Case Study of South Korea’s Missing Frog Boys
Crime cases involving children are one of the most disturbing cases. This missing case of Frog Boys was one of the most famous cases for missing children until they were found dead in South Korea. This case still remains unsolved and equally mysterious. More so when five young children disappear without a trace. The case of the missing frog boys from 1991 is a confusing and baffling one that had shocked investigators and common people alike.
The name evolved as their story began to pick up traction. The boys were searching for salamander eggs, which lead to frog eggs. The eggs were dropped and the five victims were simply known as the “Frog Boys”.
Missing Report of Frog Boys
The Frog Boys was a group of five boys who disappeared in Daegu, South Korea on March 26, 1991. Woo Cheol-won, Jo Ho-yeon, Kim Young-gyu, Park Chan-in, and Kim Jong-sik, aged between 9 and 13 years old, disappeared after searching for salamander eggs in the western outskirts of Daegu.
It was a national holiday so they didn’t have to go to school on that particular day. Their parents searched around the neighborhood and even called their friends. But when they realized that none of these kids had come home, they were worried.
In fact, none of those boys returned home. Their remains were found in 2002.
Search For the Missing Boys
The search began. One of the first steps parents took was to hand out flyers containing photos of missing children. The school and the parents of other students assisted the family. They worked together to spread information about the child’s disappearance. South Korea’s then-president Roh Tae-Woo intervened by raising the search status to a national search. He assigned 300,000 police officers assisted by residents and volunteers.
Not only that, but the community also helps by donating as a sign of support. Donations were raised to 35,000 USD. Mount Waryong was searched over 500 times by all parties but did not find a bright end. There was not the slightest evidence that could unlock the Frog Boys’ disappearance. The longer it gets, the smaller chance to see all five children alive. It’s a difficult situation, especially for the parents.
Discovery of Remains & Investigation
Eleven years later, in 2002, a man searching for acorns on a mountain found something strange. He found a piece of clothing with the skull of five children. The suspicion that the five skulls belonged to the Frog Boys intensified when the five heads were close to each other. The area was only 2 kilometers from the neighborhood where the boys lived. The five bodies were then taken for further examination.
The strangeness arose again because forensic teams found two bullet holes in one of the boys’ heads. In addition, the skulls of three other boys were found with blunt force injuries. Police also concluded that their cause of death was being beaten as later their bodies were found with fractures, most likely caused by the assailant to the victims trying to fight off the attack.
The Forensic Team stated two bullet holes in one of the victim’s skulls. The police found a 5 cm long loaded shell and two 1 cm long-empty shells near the scene. It was not military ammunition, but rather an air rifle bullet. The families of the victims certainly can’t take for granted the horrific events that killed their children.

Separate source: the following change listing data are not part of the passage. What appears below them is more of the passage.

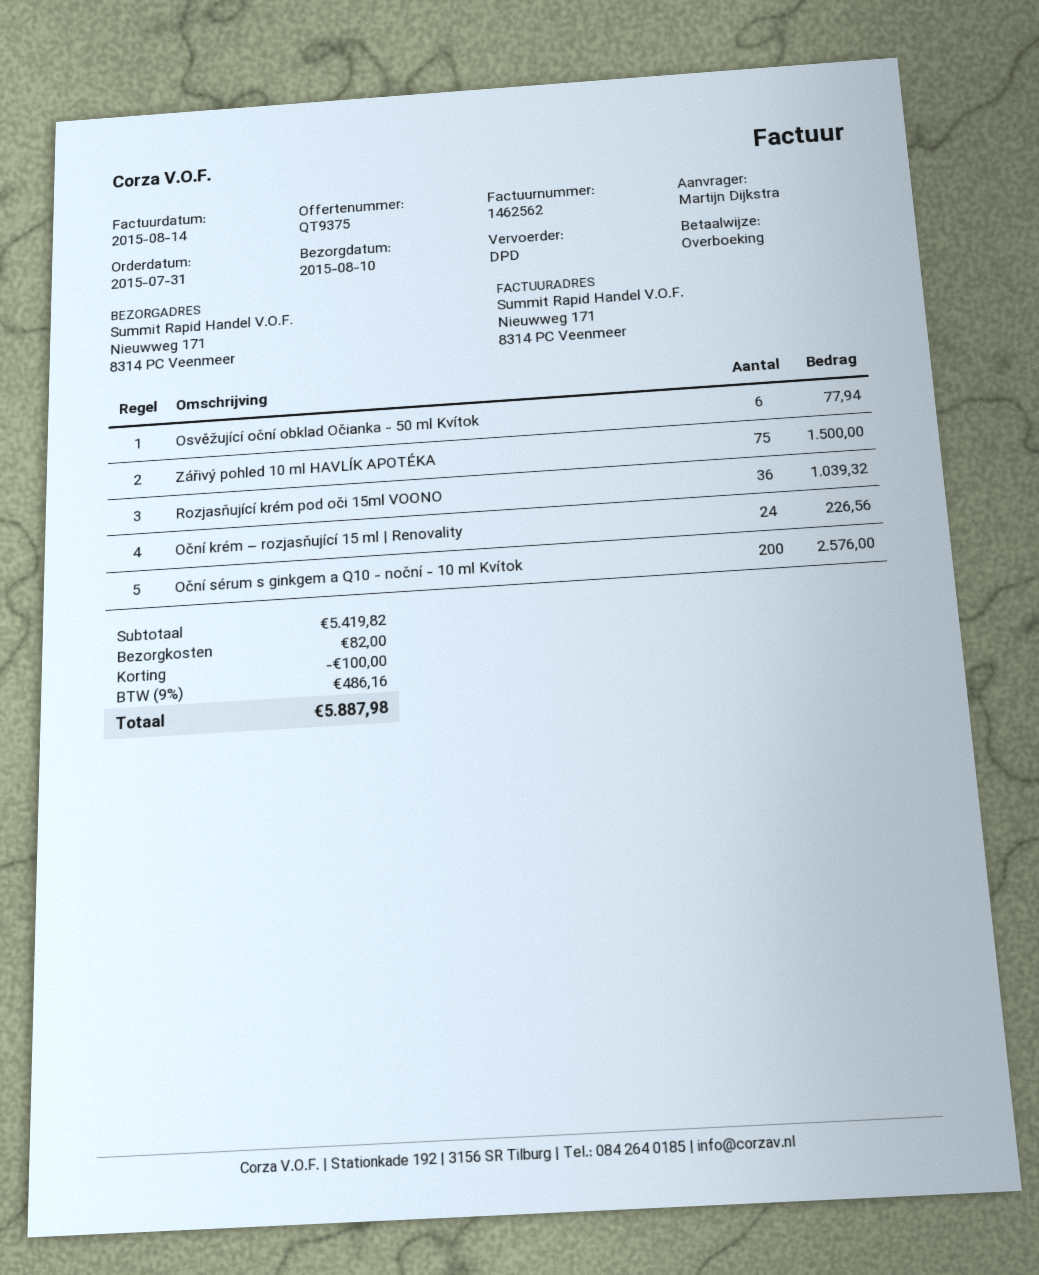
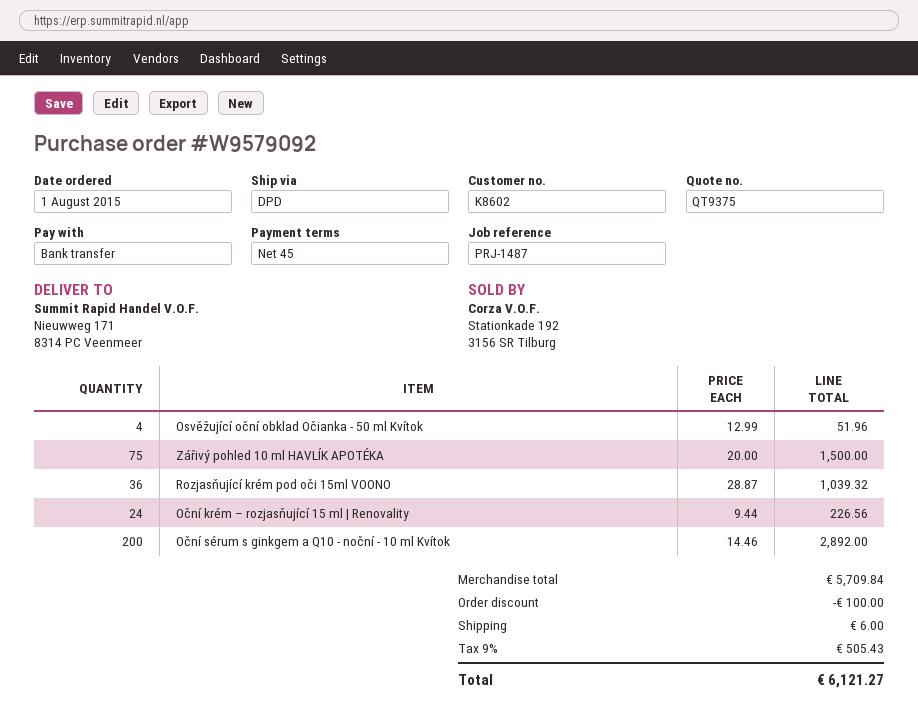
order date: 2015-07-31 -> 2015-08-01
Osvěžující oční obklad Očianka - 50 ml Kvítok: 6 for 77.94 -> 4 for 51.96
Oční sérum s ginkgem a Q10 - noční - 10 ml Kvítok: 200 for 2576.00 -> 200 for 2892.00
subtotal: 5419.82 -> 5709.84
shipping: 82.00 -> 6.00
tax: 9% = 486.16 -> 9% = 505.43
total: 5887.98 -> 6121.27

The culprit has not been found, so it is unlikely that a similar incident could have happened to other children. This mysterious event spread fear for quite a long time, especially for parents whose children were still young.
What Happened After The Frog Boys Remains Were Found?

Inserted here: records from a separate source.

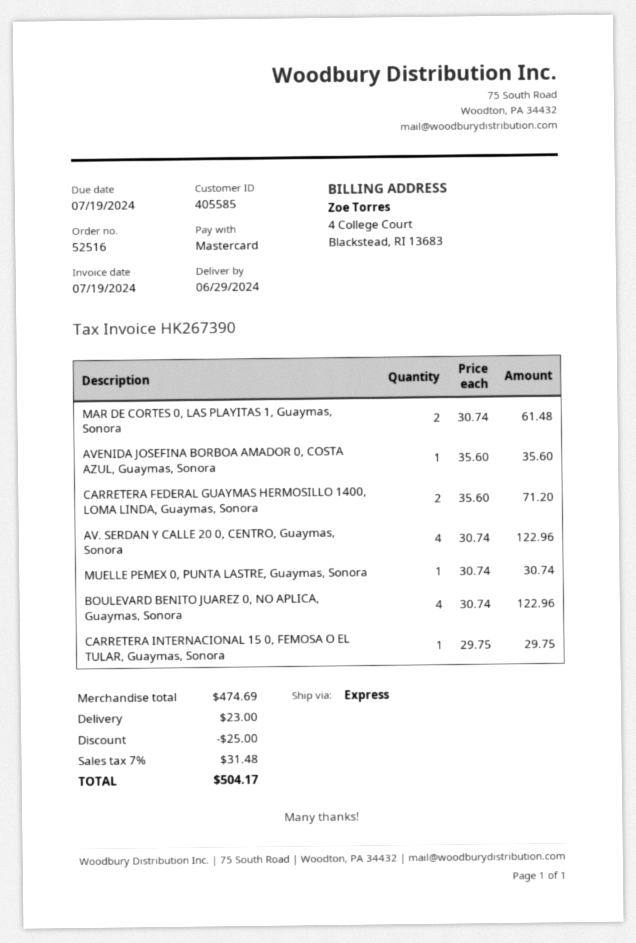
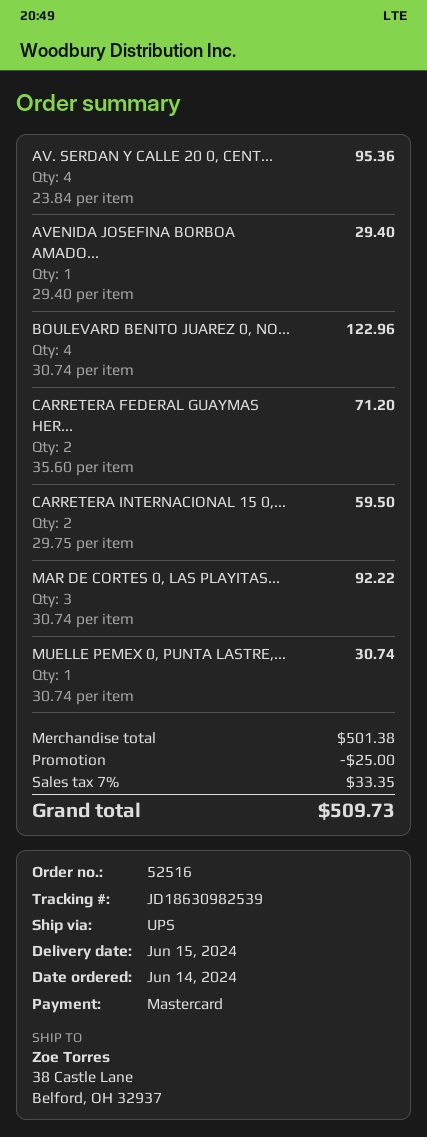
delivery date: 2024-06-29 -> 2024-06-15
shipping method: express -> UPS
MAR DE CORTES 0, LAS PLAYITAS 1, Guaymas, Sonora: 2 x 30.74 = 61.48 -> 3 x 30.74 = 92.22
AVENIDA JOSEFINA BORBOA AMADOR 0, COSTA AZUL, Guaymas, Sonora: 1 x 35.60 = 35.60 -> 1 x 29.40 = 29.40
AV. SERDAN Y CALLE 20 0, CENTRO, Guaymas, Sonora: 4 x 30.74 = 122.96 -> 4 x 23.84 = 95.36
CARRETERA INTERNACIONAL 15 0, FEMOSA O EL TULAR, Guaymas, Sonora: 1 x 29.75 = 29.75 -> 2 x 29.75 = 59.50
subtotal: 474.69 -> 501.38
shipping: 23.00 -> none
tax: 7% = 31.48 -> 7% = 33.35
total: 504.17 -> 509.73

The family did not stop seeking justice for the loss of their children at Mount Waryong. Moreover, the skulls of the victims were found to show the violence committed against them. Gunshot holes, damage to the head due to blunt objects, and fractures make it difficult for them to take this case for granted.
No further investigation had taken place since the boys’ autopsy back in 2002. They were eventually buried on March 25, 2004, and their skulls were donated to Gyeongbuk University for medical research.

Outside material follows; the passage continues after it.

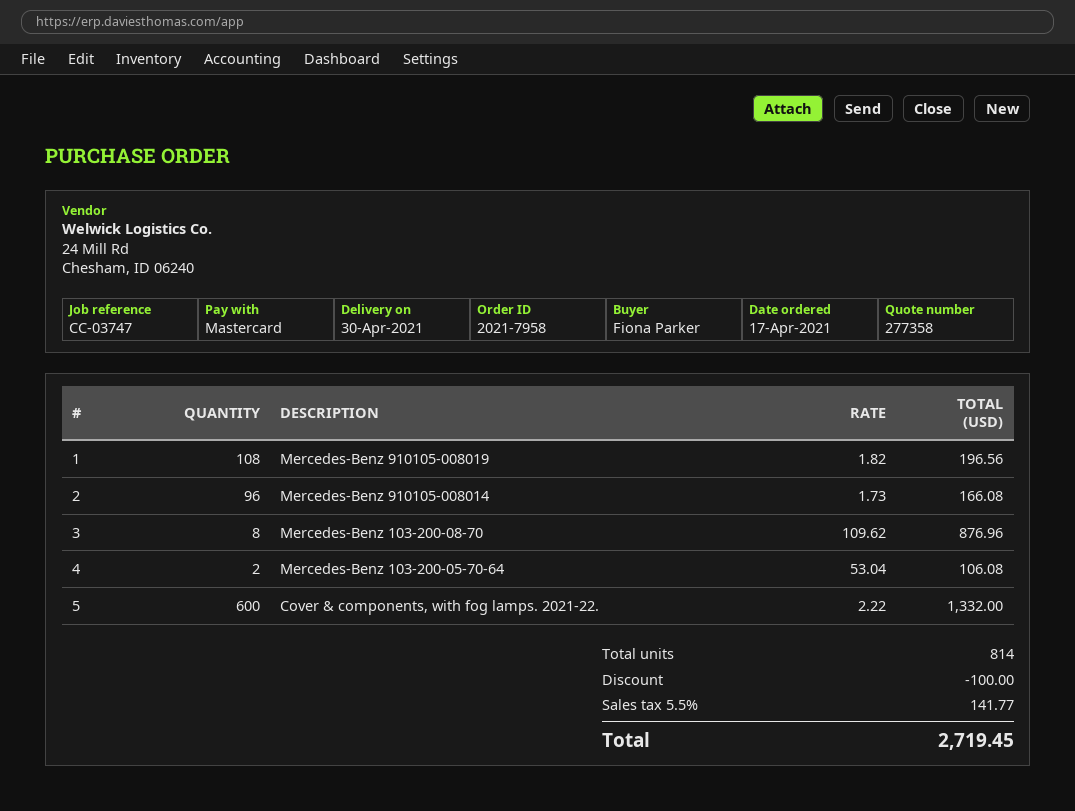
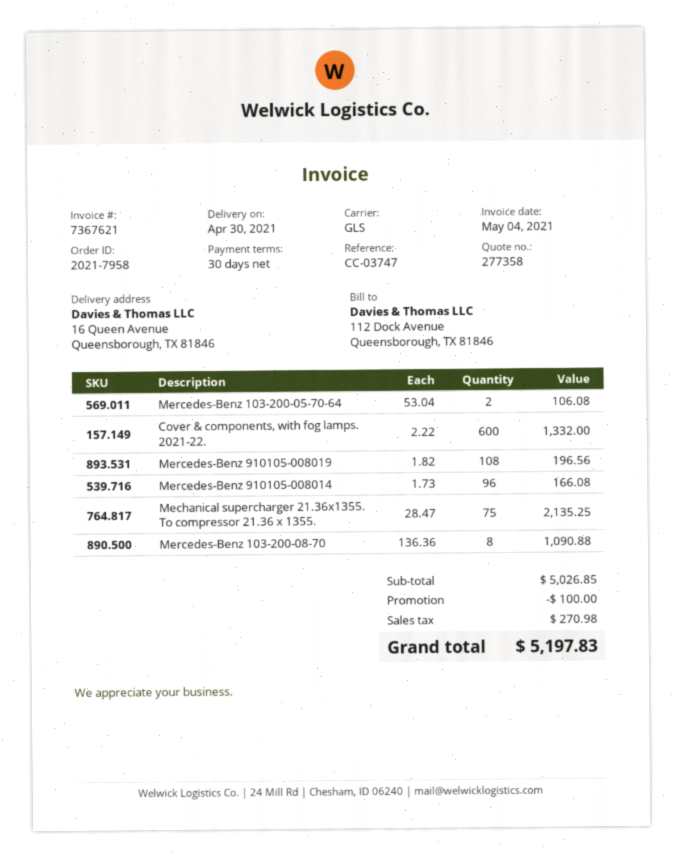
Mercedes-Benz 103-200-08-70: 8 x 109.62 = 876.96 -> 8 x 136.36 = 1090.88
Mechanical supercharger 21.36x1355. To compressor 21.36 x 1355.: none -> 75 x 28.47 = 2135.25
tax: 141.77 -> 270.98
total: 2719.45 -> 5197.83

In 2006, the case reached South Korea’s 15-year statute of limitations on murder, meaning the investigation was stopped, and the murderer can’t be prosecuted for the crime anymore. The search also found no fresh evidence since the child went missing.
However, in 2015, the National Assembly voted to remove the statute of limitations on first-degree murder, opening the possibility of criminal charges if a suspect is found. The Frog Boys incident has been the subject of a South Korean crime thriller film titled “Children”, released on February 17, 2011. The film is about an unsolved murder based on the true story of the Frog Boys of Daegu.